Some of the benefits were a good salary (taking into consideration workload + effort = salary), decent benefits (healthcare, 401K, and free perks) and reputation (working here for 13 years - I know a shitload of people, know the internal system better than most people, and just have a hard-working reputation with many department employees and heads of departments).

It's hard for me to just walk away from that.

But it's also hard for me to work just anywhere. As a child I was diagnosed in 1977 with hyperactivity. At the time, doctors didn't call it "Attention Deficit Disorder", or ADD. They just told my parents to keep me off sugar and also suggested a new drug called "Ritalin".

My parents knew of another child on Ritalin, and they didn't like what it did to him. It made him like a zombie. They knew I could be a bit out of control, but used discipline, love and patience instead of turning to drugs to "fix" me.

I was never fixed, I still had to live with this my whole life and I did figure out a few tricks to make my life easier.

One trick I learned, was in high school, when I studied a subject that I didn't like.

In classes that I enjoyed (literature, history, social sciences)- I always got "A's" and "B+'s". I wasn't just passionate about the subject, I would immerse myself in it. I would find that my intense curiousity, coupled with desire to learn would just make everything easy.
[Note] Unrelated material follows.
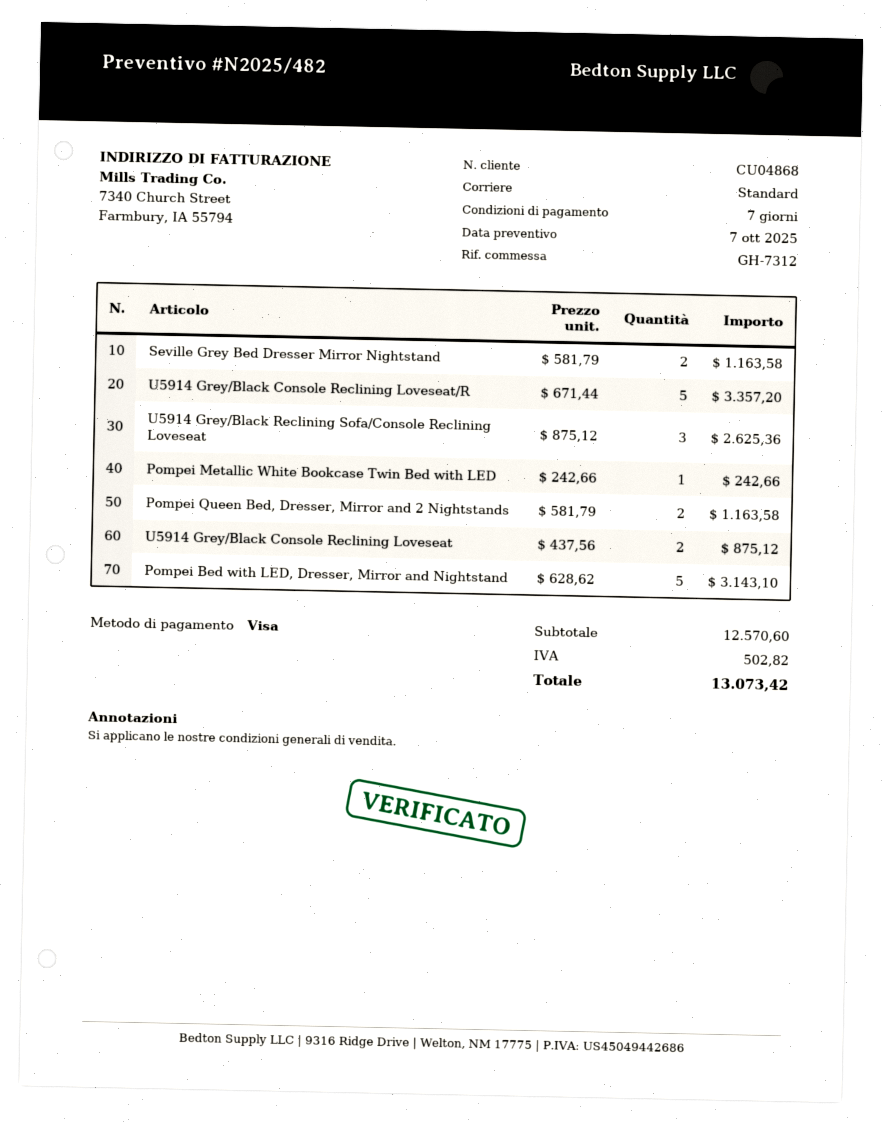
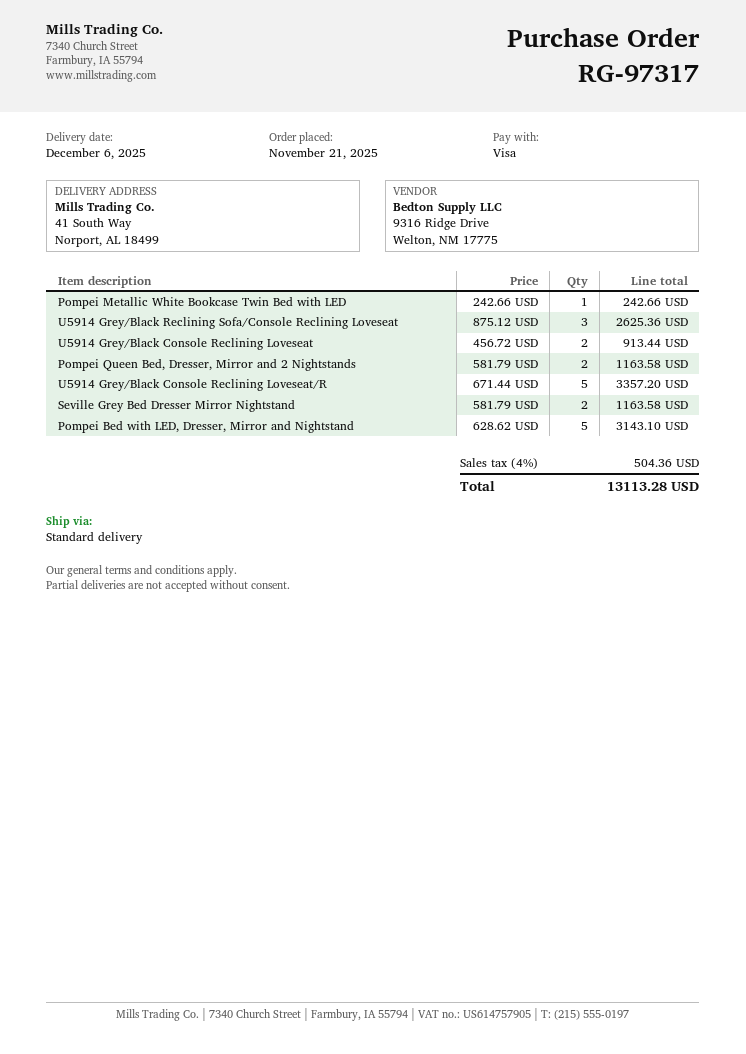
U5914 Grey/Black Console Reclining Loveseat: 2 x 437.56 = 875.12 -> 2 x 456.72 = 913.44
tax: 502.82 -> 504.36
total: 13073.42 -> 13113.28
In classes that I dreaded (math, physics) I would just fail. I would grow bored and sketch in my notebook for 45 minutes. Stare out the window. Do ANYTHING to occupy my mind with something interesting. It was like pulling teeth to sit in these classes. I would squirm in my chair, and daydream.

I soon learned that if I broke up studying for a subject - 30 minutes studying, then 15 minutes of "breaks" (like bouncing a ball off a wall), I was able to beat my concentration issues and focus on the subject at hand. I found that I could trick my brain - keeping my interest fresh in the subject by just breaking up a 2 hour study period into a 3 hour period, with four 15 minute breaks.

Life today isn't much different for me, when working in corporate life.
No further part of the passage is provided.